§ **Required action**
Copy exactly the lines of the data below that run from the line holding "subtotal: 1779.09 -> 1882.84" through the line holding "total: 1722.09 -> 1882.84", both ends included.

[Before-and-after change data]
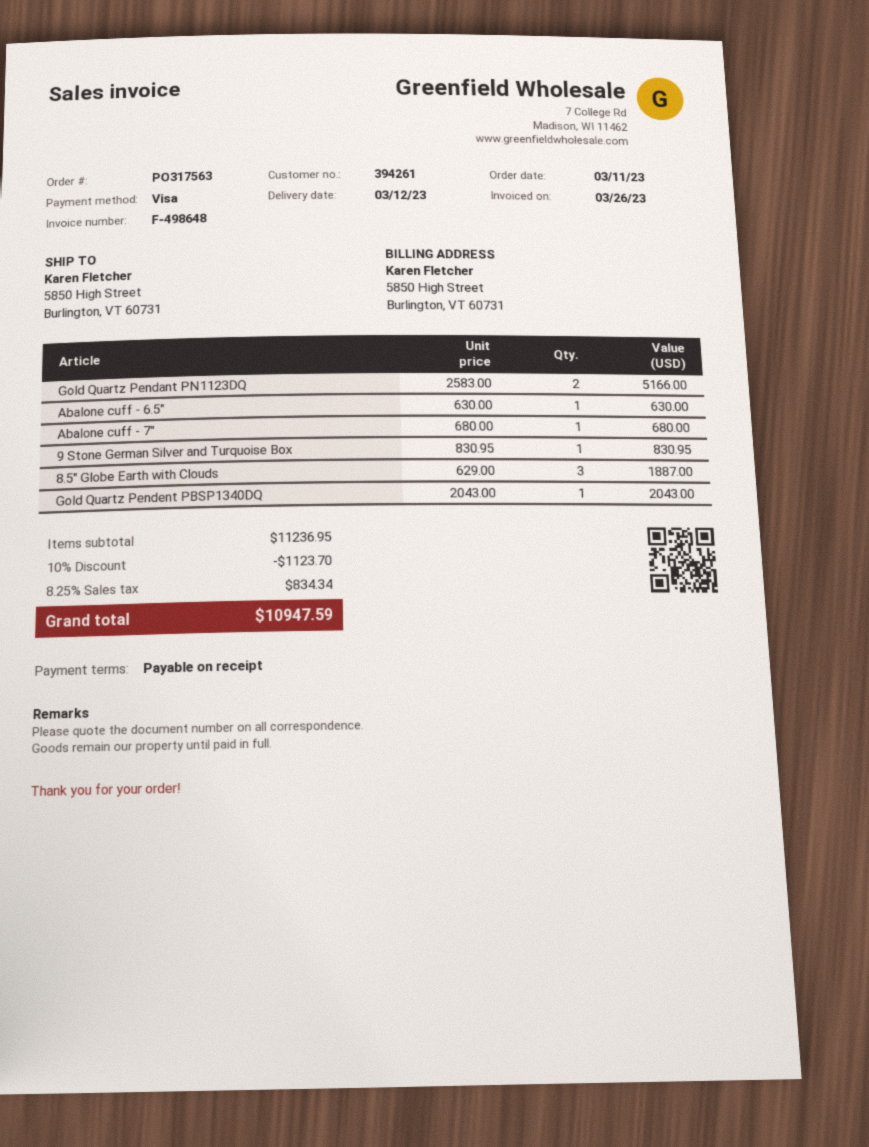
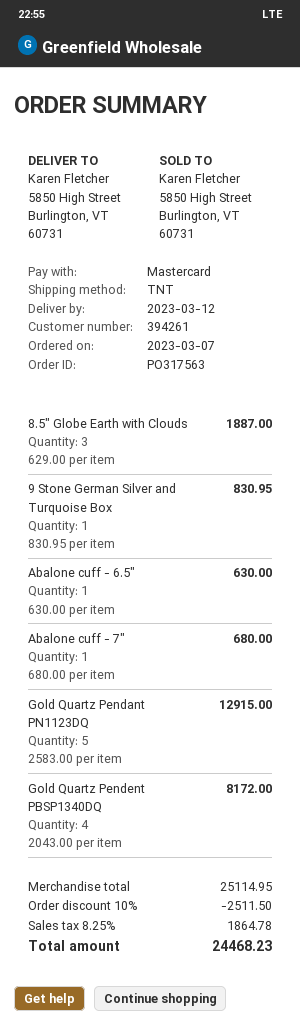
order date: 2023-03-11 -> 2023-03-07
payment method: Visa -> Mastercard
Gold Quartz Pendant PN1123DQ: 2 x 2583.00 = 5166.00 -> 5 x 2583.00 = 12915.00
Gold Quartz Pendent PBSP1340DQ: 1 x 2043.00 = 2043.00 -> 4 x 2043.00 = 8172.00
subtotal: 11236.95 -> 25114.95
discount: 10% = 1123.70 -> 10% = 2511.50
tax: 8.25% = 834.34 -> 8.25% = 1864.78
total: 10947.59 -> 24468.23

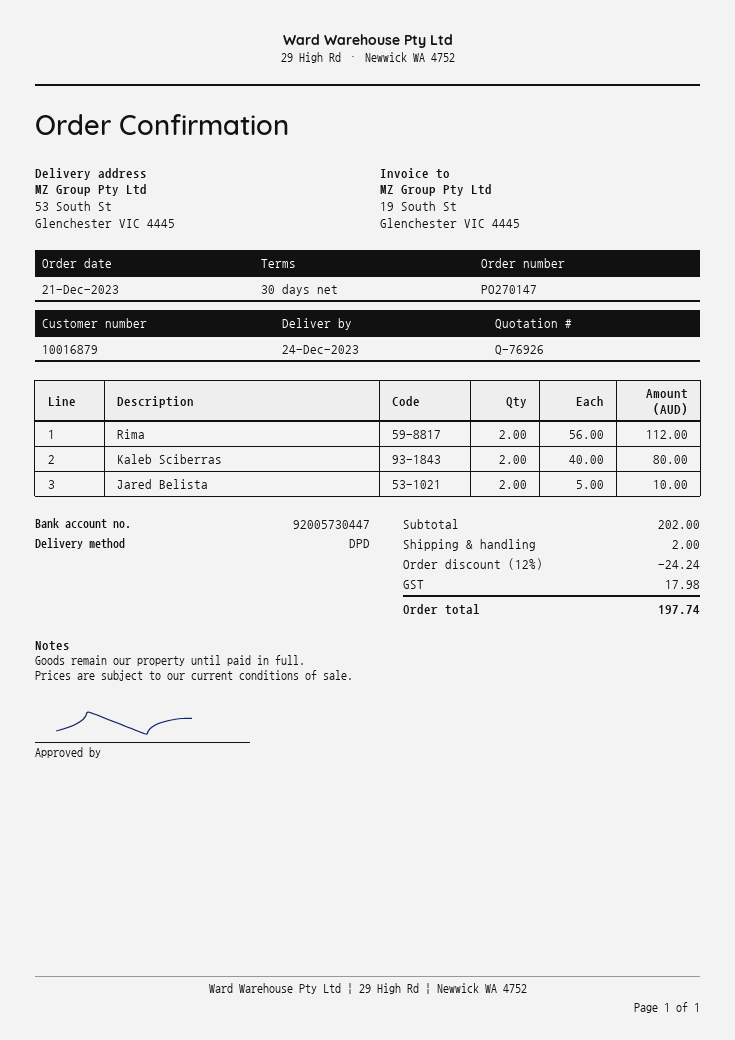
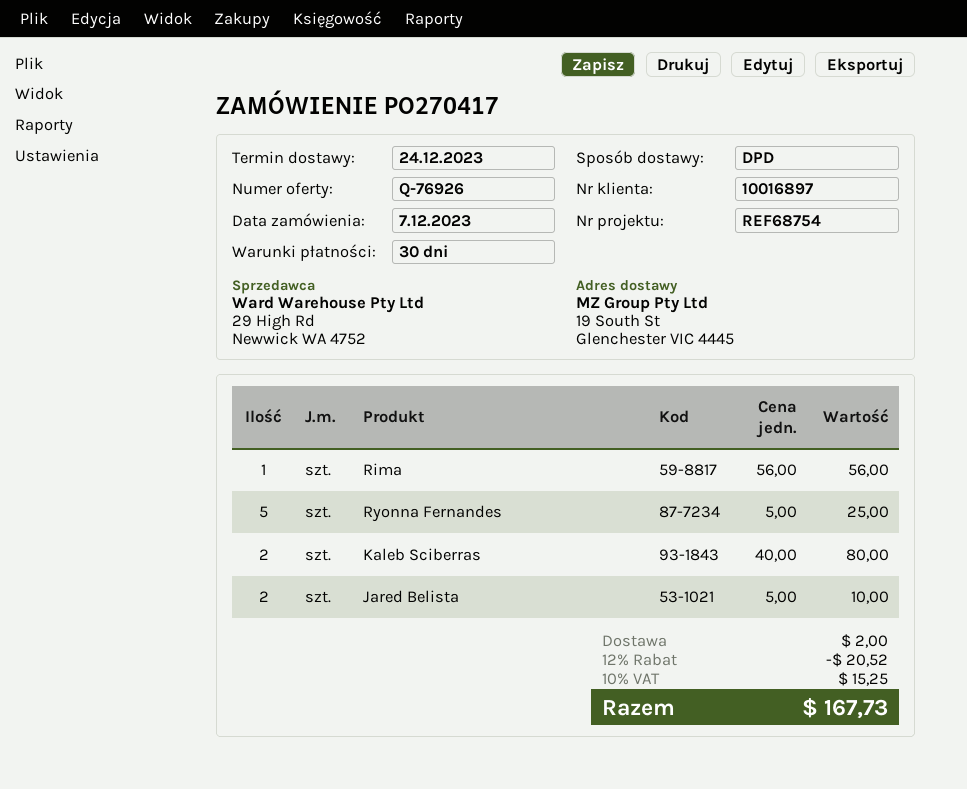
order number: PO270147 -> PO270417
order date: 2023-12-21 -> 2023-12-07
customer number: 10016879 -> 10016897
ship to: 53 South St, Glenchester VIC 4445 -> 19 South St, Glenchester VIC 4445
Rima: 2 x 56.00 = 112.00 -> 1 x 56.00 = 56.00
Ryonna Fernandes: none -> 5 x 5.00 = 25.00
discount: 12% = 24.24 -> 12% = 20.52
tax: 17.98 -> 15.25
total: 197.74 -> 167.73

==

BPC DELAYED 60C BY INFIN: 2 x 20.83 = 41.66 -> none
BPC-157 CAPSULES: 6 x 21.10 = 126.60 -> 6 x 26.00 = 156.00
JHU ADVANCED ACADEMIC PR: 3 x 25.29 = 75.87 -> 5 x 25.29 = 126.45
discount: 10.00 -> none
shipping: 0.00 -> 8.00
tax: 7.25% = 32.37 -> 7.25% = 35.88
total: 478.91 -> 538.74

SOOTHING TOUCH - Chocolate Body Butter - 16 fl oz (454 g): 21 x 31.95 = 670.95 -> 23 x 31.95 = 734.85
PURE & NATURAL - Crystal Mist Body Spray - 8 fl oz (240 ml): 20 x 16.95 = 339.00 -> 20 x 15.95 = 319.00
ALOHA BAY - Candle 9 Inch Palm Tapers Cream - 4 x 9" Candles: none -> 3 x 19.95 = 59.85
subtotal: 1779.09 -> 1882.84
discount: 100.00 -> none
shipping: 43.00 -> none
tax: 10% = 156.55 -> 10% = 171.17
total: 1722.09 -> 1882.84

§ **Solved problem**
subtotal: 1779.09 -> 1882.84
discount: 100.00 -> none
shipping: 43.00 -> none
tax: 10% = 156.55 -> 10% = 171.17
total: 1722.09 -> 1882.84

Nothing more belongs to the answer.